Exercise:
For the word "Canon", search the records and show each line in which it occurs.

[Stored records]
--------
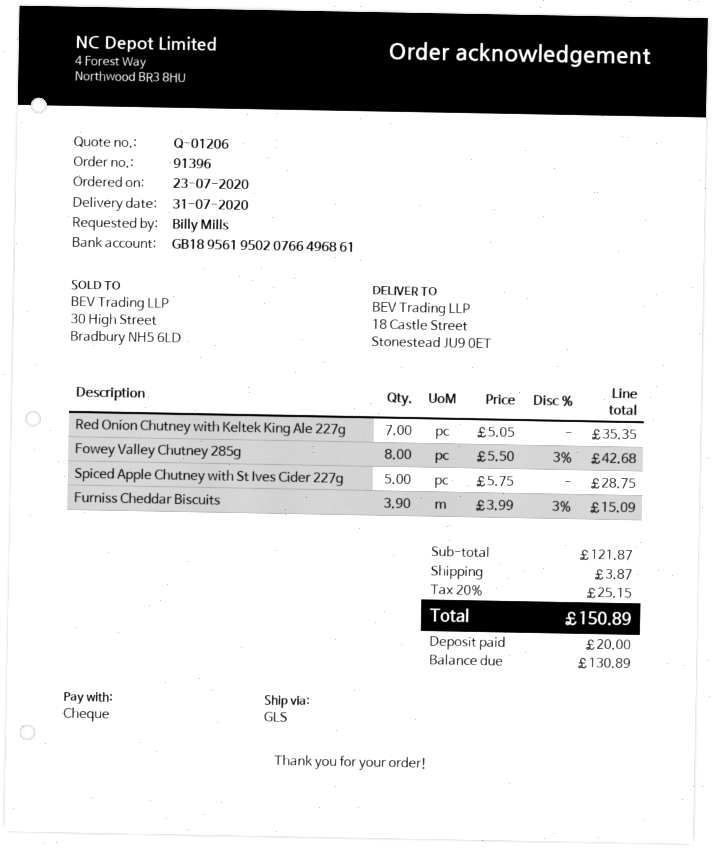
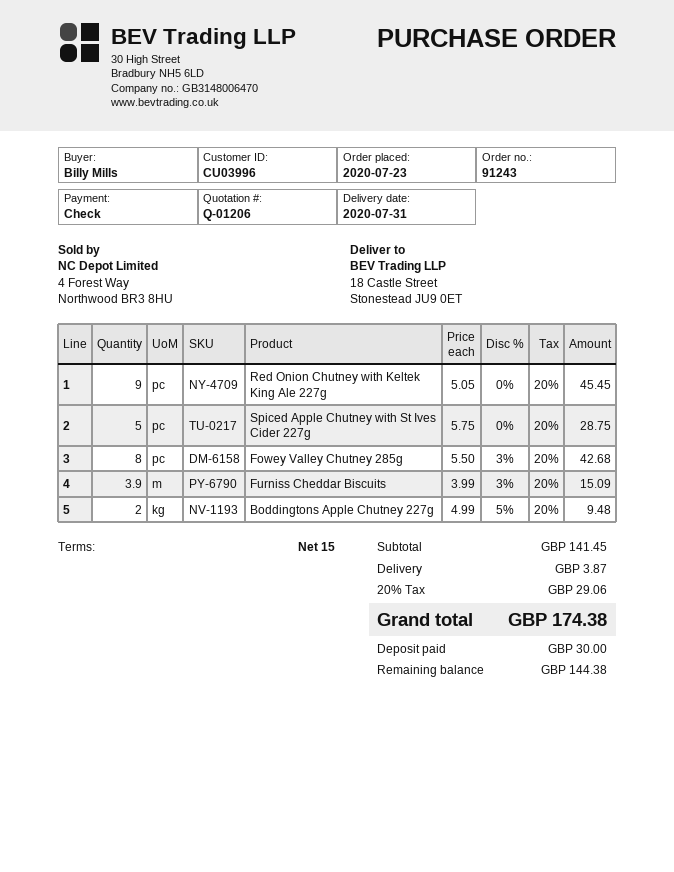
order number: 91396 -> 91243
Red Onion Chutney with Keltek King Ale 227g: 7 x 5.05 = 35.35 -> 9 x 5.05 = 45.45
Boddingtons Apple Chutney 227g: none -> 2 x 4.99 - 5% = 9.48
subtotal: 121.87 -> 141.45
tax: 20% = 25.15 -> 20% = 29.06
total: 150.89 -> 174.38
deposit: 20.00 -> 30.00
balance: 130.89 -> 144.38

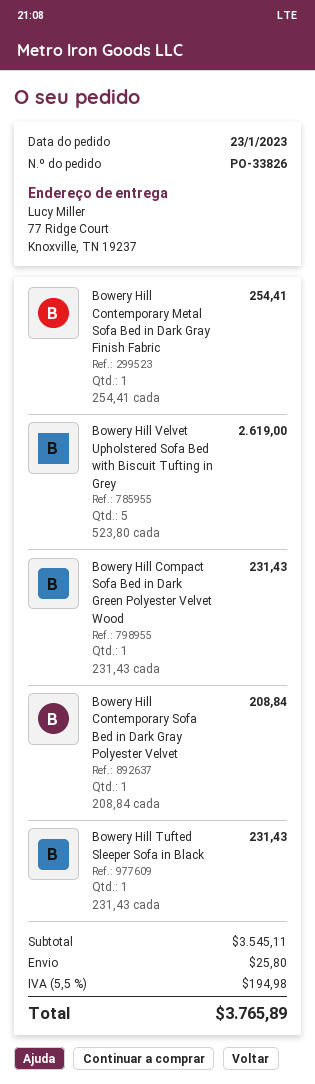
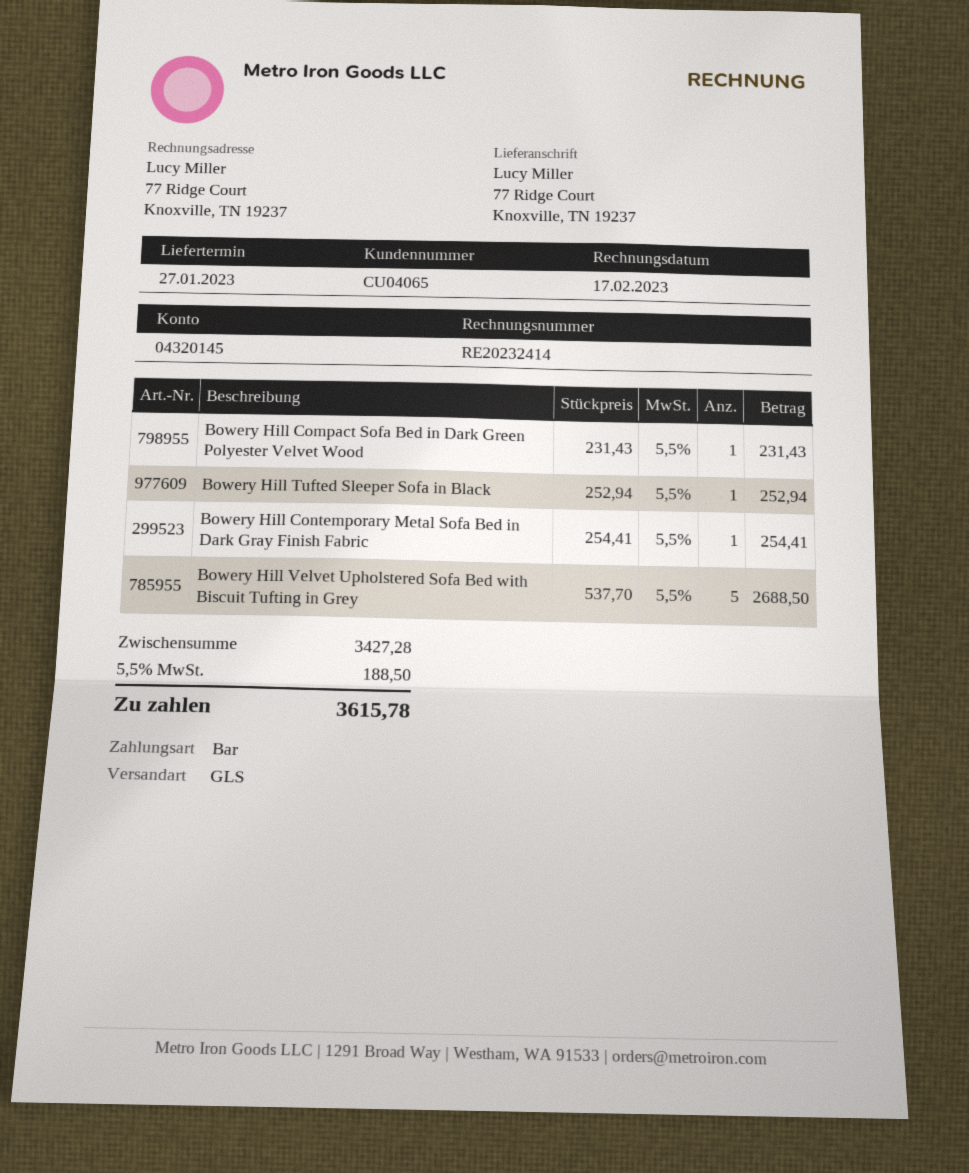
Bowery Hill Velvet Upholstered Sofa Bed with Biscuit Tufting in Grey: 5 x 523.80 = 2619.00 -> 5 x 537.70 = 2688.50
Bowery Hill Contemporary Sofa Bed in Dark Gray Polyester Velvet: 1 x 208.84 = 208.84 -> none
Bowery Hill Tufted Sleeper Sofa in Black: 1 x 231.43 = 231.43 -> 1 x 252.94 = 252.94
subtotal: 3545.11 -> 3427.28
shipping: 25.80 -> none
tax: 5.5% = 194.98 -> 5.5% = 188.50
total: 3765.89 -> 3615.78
--------
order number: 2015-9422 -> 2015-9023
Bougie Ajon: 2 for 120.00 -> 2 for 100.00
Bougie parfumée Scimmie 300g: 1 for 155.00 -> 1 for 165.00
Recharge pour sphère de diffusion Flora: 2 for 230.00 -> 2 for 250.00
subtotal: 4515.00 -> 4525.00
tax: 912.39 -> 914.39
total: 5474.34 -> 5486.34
--------
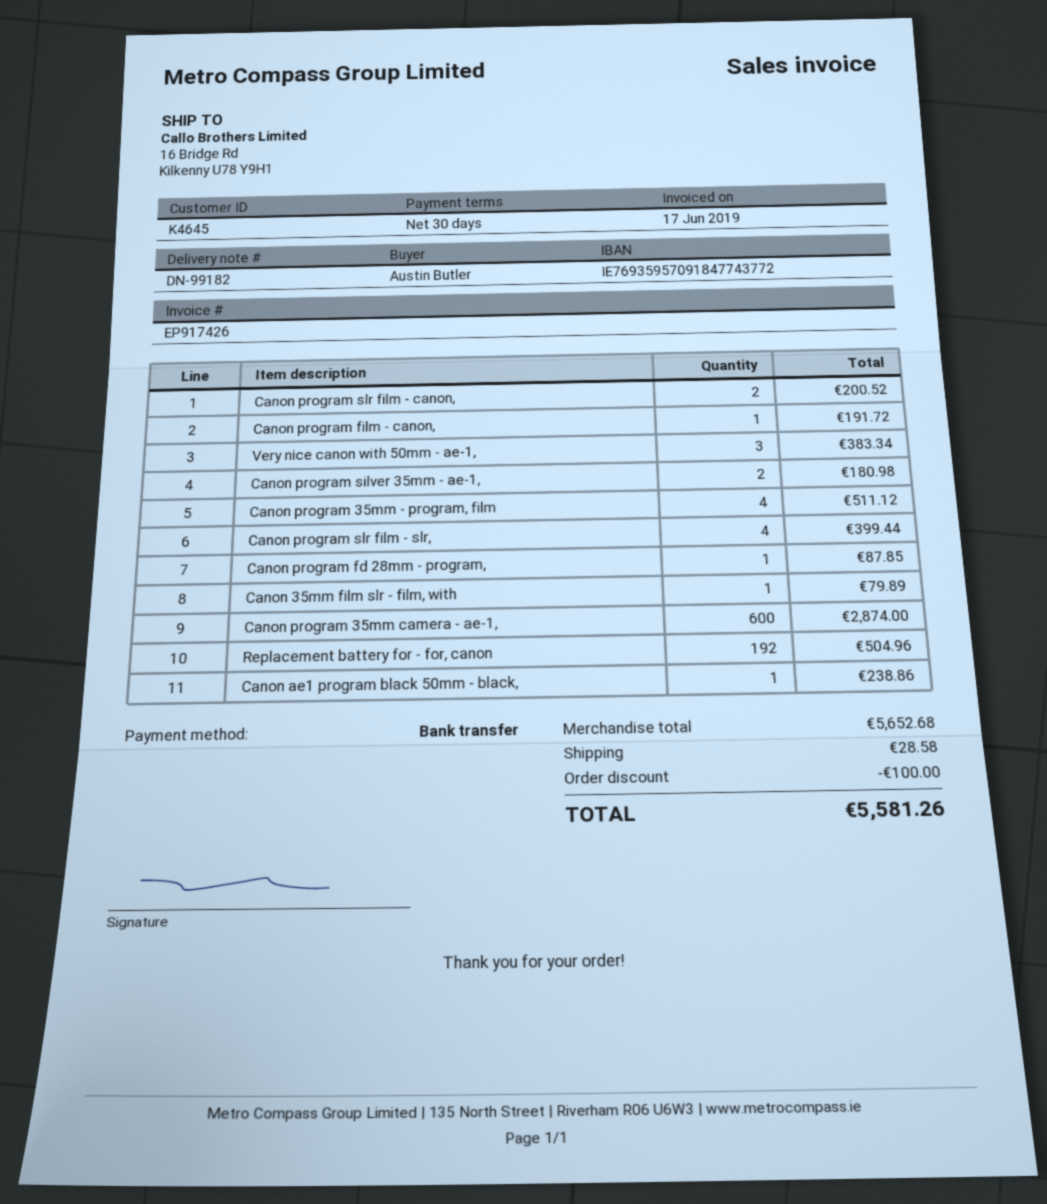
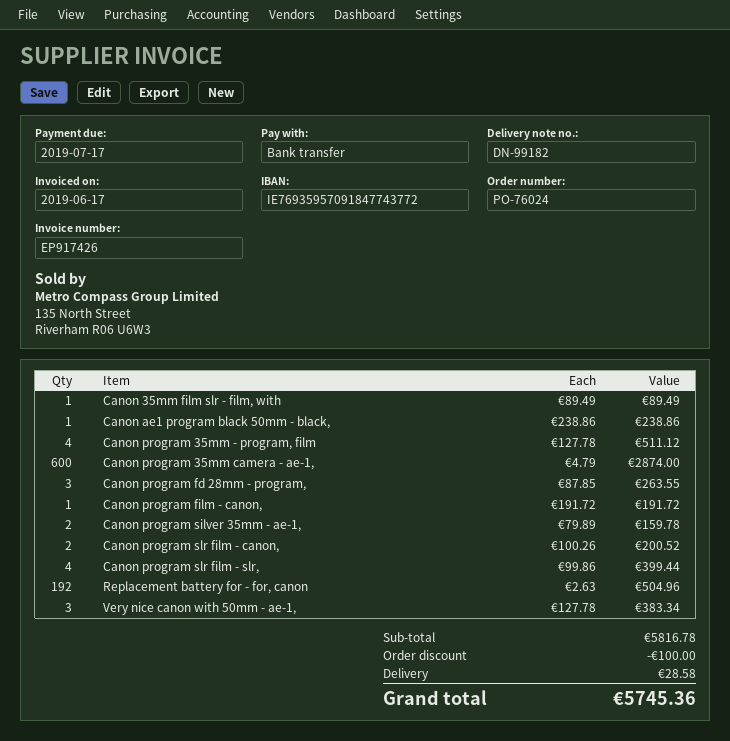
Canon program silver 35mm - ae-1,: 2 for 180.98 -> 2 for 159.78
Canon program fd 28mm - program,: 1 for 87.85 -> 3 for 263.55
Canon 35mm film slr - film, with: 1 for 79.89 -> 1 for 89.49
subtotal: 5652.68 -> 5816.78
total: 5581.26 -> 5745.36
--------
Your solution:
Canon program silver 35mm - ae-1,: 2 for 180.98 -> 2 for 159.78
Canon program fd 28mm - program,: 1 for 87.85 -> 3 for 263.55
Canon 35mm film slr - film, with: 1 for 79.89 -> 1 for 89.49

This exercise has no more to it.